Numérique / Territoires

Il faut un plan interministériel pour le très haut débit Décembre 2006

Le Ministre de l'Industrie a lancé le Forum pour le très haut débit, une structure de concertation qui regroupe les représentants des opérateurs, équipementiers, pôles de compétitivité, autres administrations, ARCEP et associations de collectivités, dont l'Avicca. Il a pour ambition d'être « un lieu d'échanges de bonnes pratiques, une force de proposition aux pouvoirs publics et un observatoire des déploiements des réseaux très haut débit ».

Ce Forum a été l'occasion de présenter « un plan d'actions », en décrivant une série de quinze mesures. Il s'agit en fait de quinze réflexions devant déboucher sur des mesures, qui suivent en grande partie les préconisations issues de la concertation publique du printemps dernier. L'objectif le plus clair est de baisser les coûts à l'entrée pour les opérateurs, en intervenant sur le génie civil, l'accès aux logements et aux bureaux etc. Des labels et propositions de recommandations pour faire évoluer le cadre réglementaire devraient en sortir d'ici six mois. L'Avicca a demandé et obtenu que le génie civil allégé fasse partie de ces mesures, car les discussions piétinent depuis des années sur le sujet.
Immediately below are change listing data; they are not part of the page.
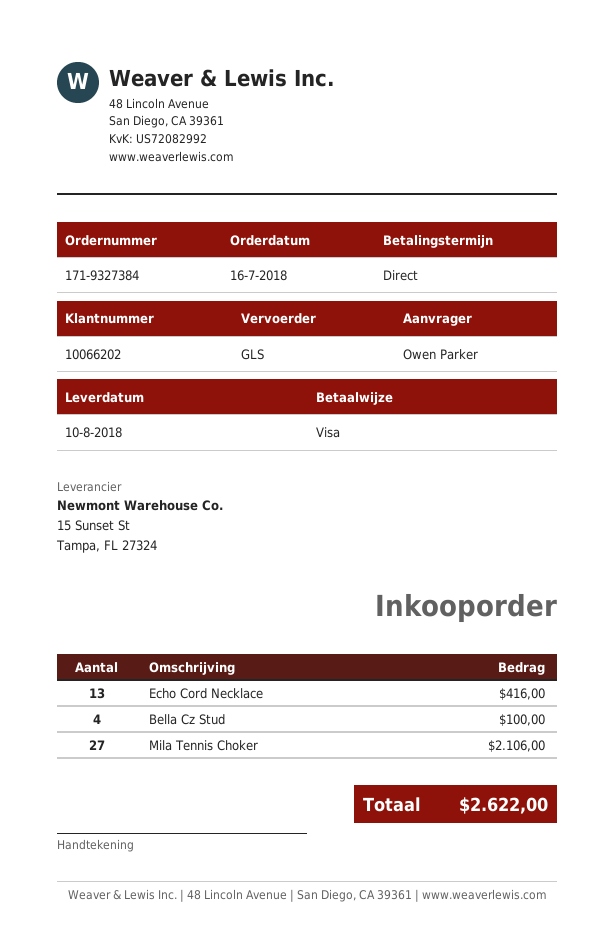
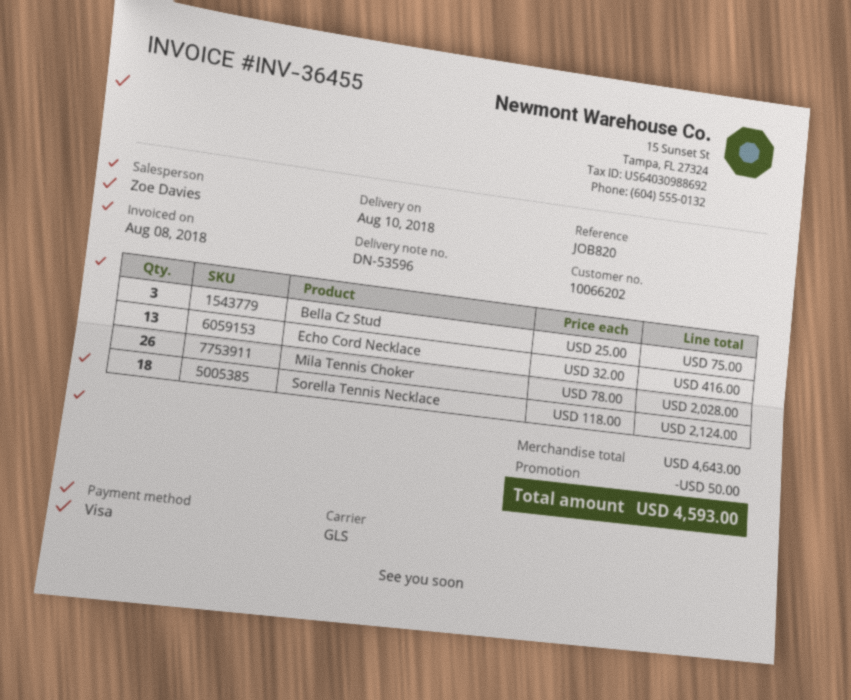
Bella Cz Stud: 4 for 100.00 -> 3 for 75.00
Mila Tennis Choker: 27 for 2106.00 -> 26 for 2028.00
Sorella Tennis Necklace: none -> 18 for 2124.00
discount: none -> 50.00
total: 2622.00 -> 4593.00

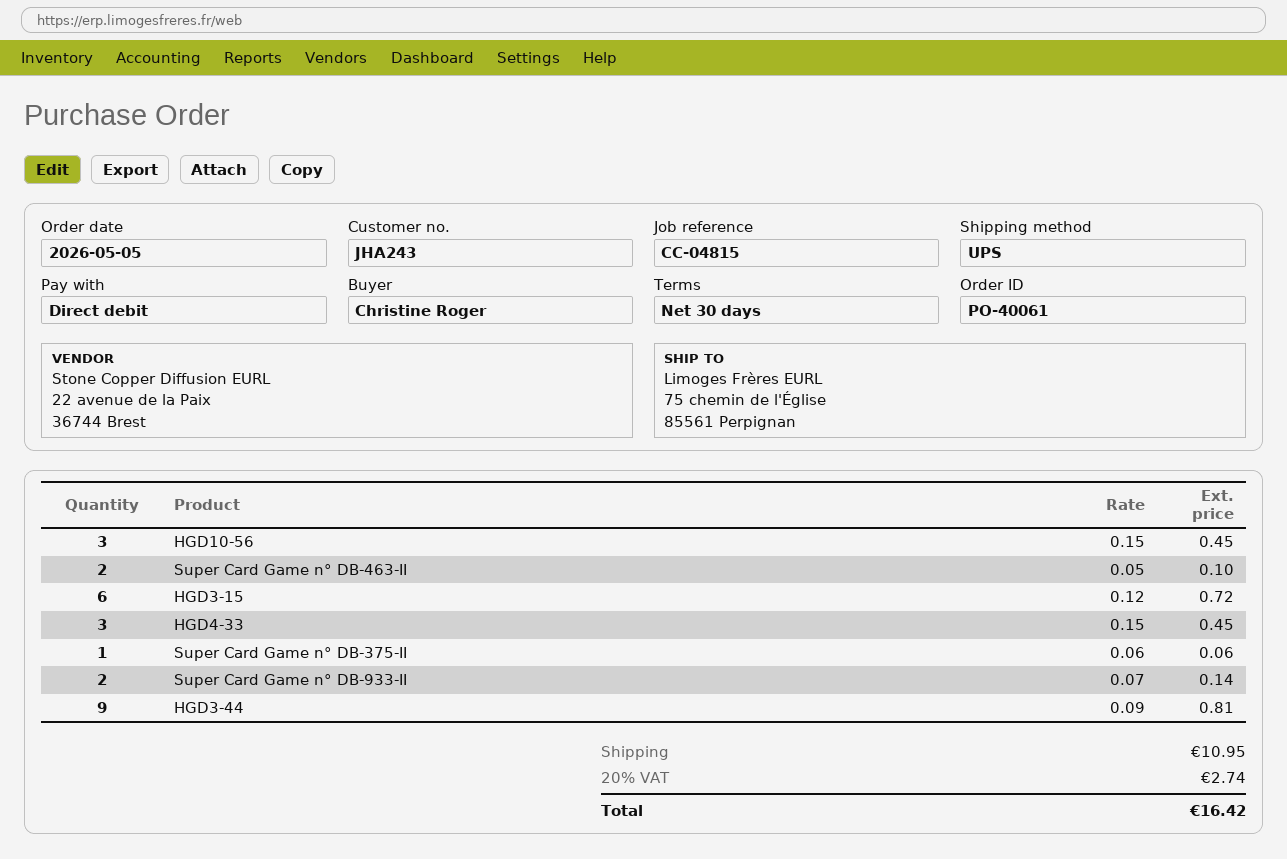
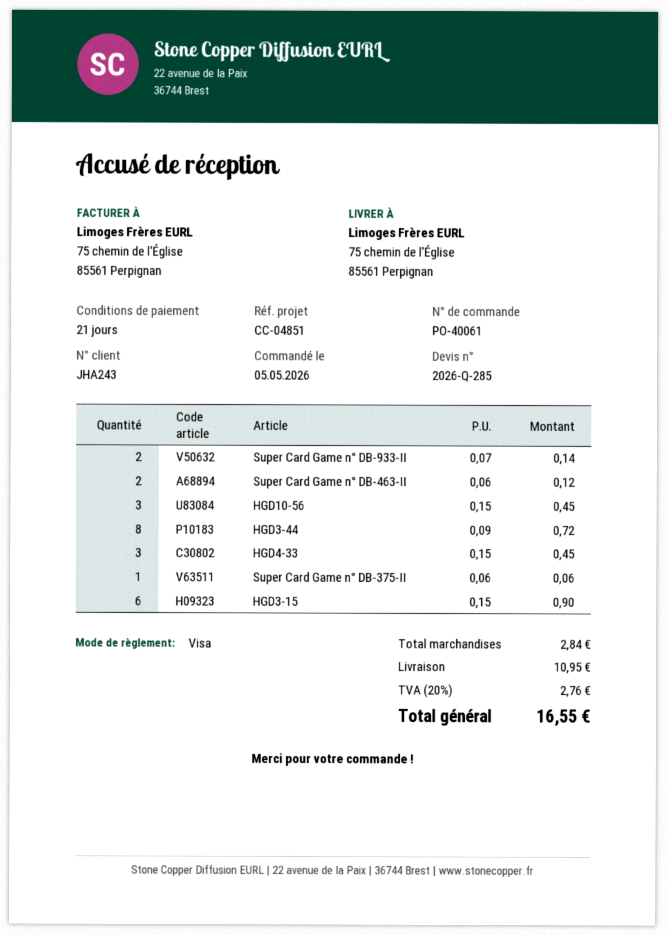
payment terms: 30 days -> 21 days
reference: CC-04815 -> CC-04851
payment method: direct debit -> Visa
Super Card Game n° DB-463-II: 2 x 0.05 = 0.10 -> 2 x 0.06 = 0.12
HGD3-15: 6 x 0.12 = 0.72 -> 6 x 0.15 = 0.90
HGD3-44: 9 x 0.09 = 0.81 -> 8 x 0.09 = 0.72
tax: 20% = 2.74 -> 20% = 2.76
total: 16.42 -> 16.55

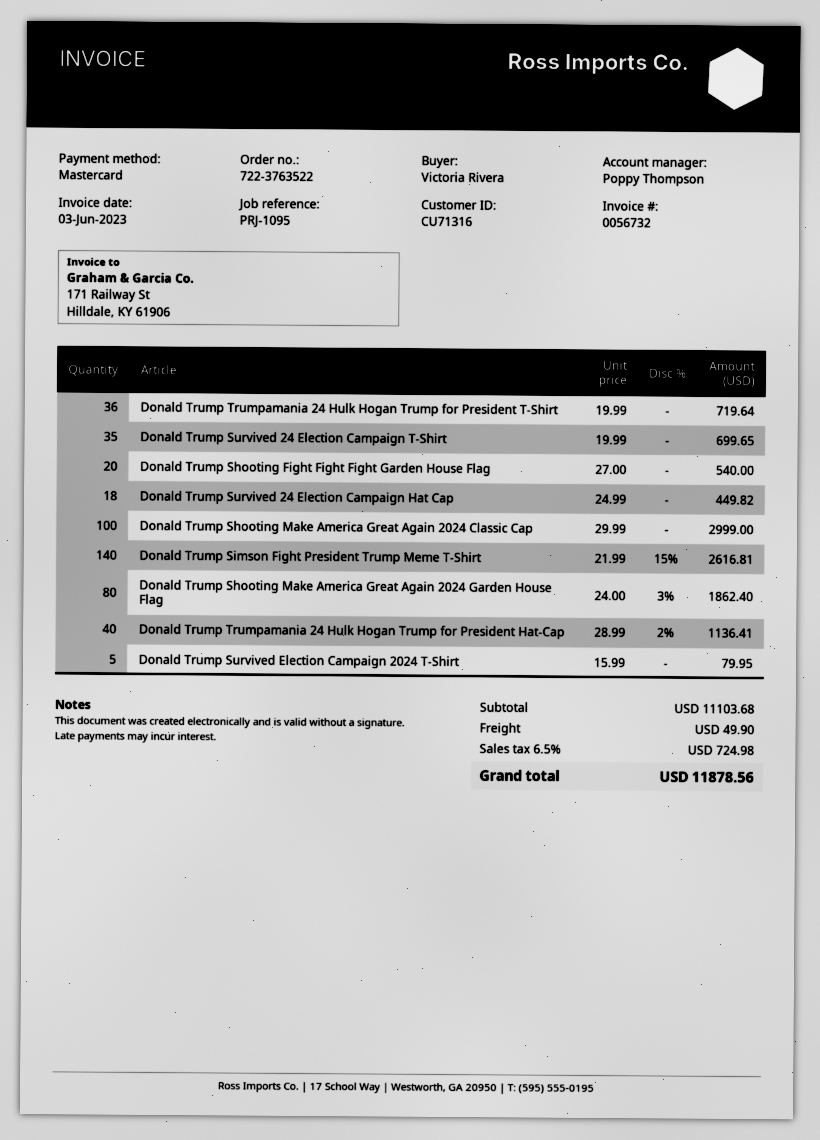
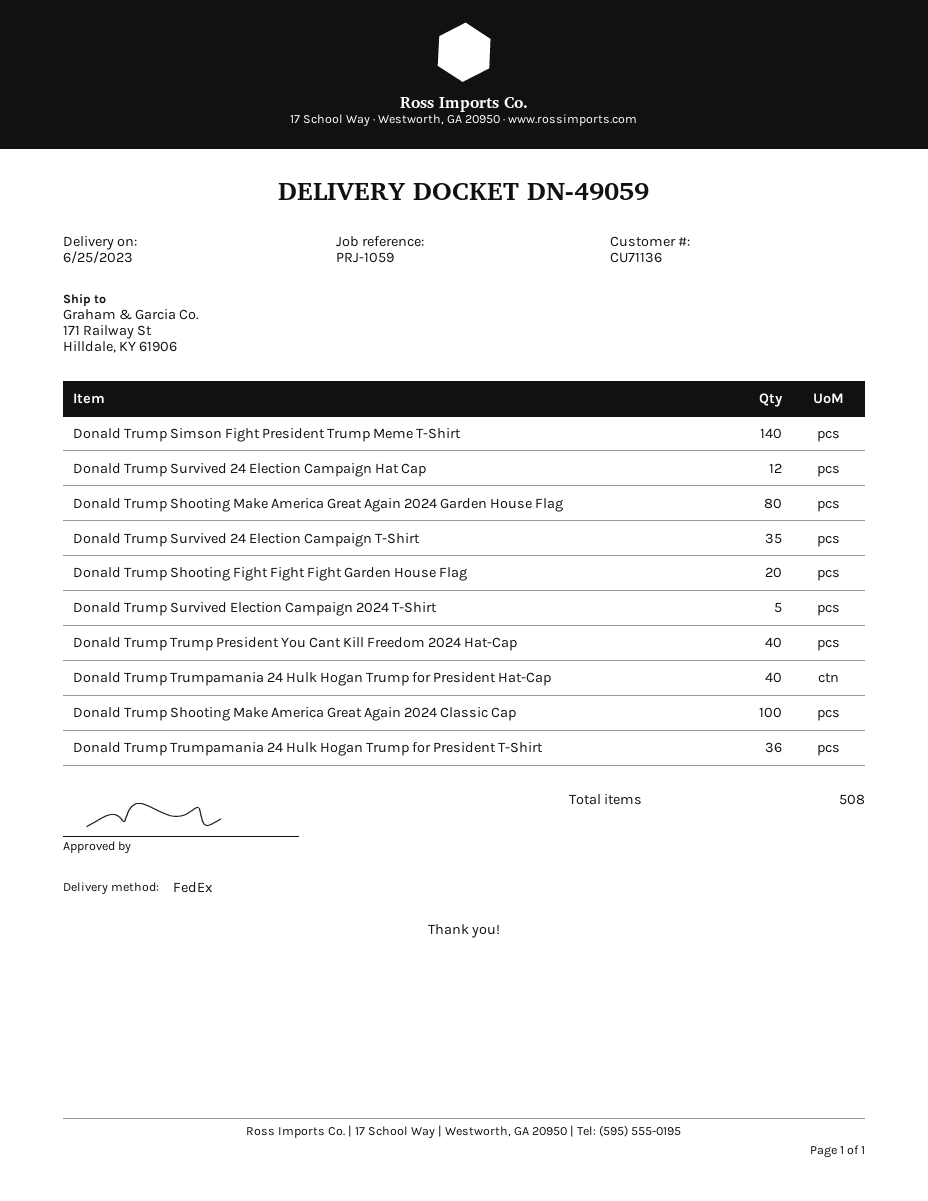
customer number: CU71316 -> CU71136
reference: PRJ-1095 -> PRJ-1059
Donald Trump Survived 24 Election Campaign Hat Cap: 18 -> 12
Donald Trump Trump President You Cant Kill Freedom 2024 Hat-Cap: none -> 40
On ne peut que se réjouir de voir ce Ministère prendre le sujet à cœur, parallèlement aux travaux que mène l'ARCEP.

Il reste néanmoins que des questions importantes ne sont pas du tout abordées, car elles ne peuvent être pilotées par le Ministère de l'Industrie. L'Avicca, comme les opérateurs de communications électroniques ou l'ARCEP, ne manque pas une occasion de rappeler que la politique audiovisuelle ne peut rester à part. L'accès aux chaînes, le partage de la valeur entre opérateurs de réseaux et de contenus, la gestion du spectre hertzien pour la haute définition, le dividende numérique vont considérablement impacter l'économie et donc le déploiement du très haut débit. Mais ces questions ne peuvent être abordées sans le Ministère de la Culture. Le débat tronqué sur le dividende numérique lors de l'examen de loi sur la télévision du futur au Sénat le mois dernier est le triste exemple de cette absence de vision globale. Le récent rapport sur l'économie de l'immatériel pointe l'importance de cette gestion du spectre.

De même, le plan d'action prévoit de « Pré-câbler les logements neufs dans le cadre du label «logement multimedia » mais aussi de « préparer avec le Ministère du Logement sa généralisation par voie réglementaire ». En effet, le label n'est qu'une mesure incitative, dont la portée réelle est totalement inconnue ; son mérite est d'amorcer le mouvement, autour d'un « référentiel » définissant les caractéristiques permettant l'arrivée du très haut débit : câblage dans le logement, dans les parties communes des immeubles, adduction, conditions d'interopérabilité ou de mutualisation etc. Pour être efficace, cette mesure devrait assez rapidement se traduire dans une réglementation obligatoire. Mais officieusement le Ministère du logement n'est pas demandeur, ayant déjà à absorber les préoccupations de développement durable, d'accès aux personnes handicapées etc. Pourtant la qualité des réseaux de communications électroniques a aussi un impact sur ces questions, en limitant les nécessités de déplacement par exemple (télétravail, téléconférences, télédiagnostics médicaux, maintien à domicile...).

La dimension « aménagement du territoire » n'est pas prise en compte actuellement, alors que des mesures pourraient être prises assez rapidement pour mettre en place un fonds de péréquation.

Résultat, l'initiative actuelle risque d'apparaître comme une action d'un Ministère en faveur de ses industriels, créant des problèmes aux autres, alors que l'enjeu réel est global pour tous les utilisateurs. Comme l'indiquait encore récemment le Président de l'ARCEP : « Véritable rupture technologique, l'avènement du très haut débit et le déploiement de réseaux en fibre optique jusqu'à l'abonné constituent un enjeu majeur pour la France et l'Europe sur le plan de la compétitivité et du développement de l'économie de la connaissance. »

Indéniablement le sujet progresse au niveau de l'Etat, mais il faut des arbitrages et une mobilisation plus générale : un véritable plan d'action interministériel reste encore à mettre en place.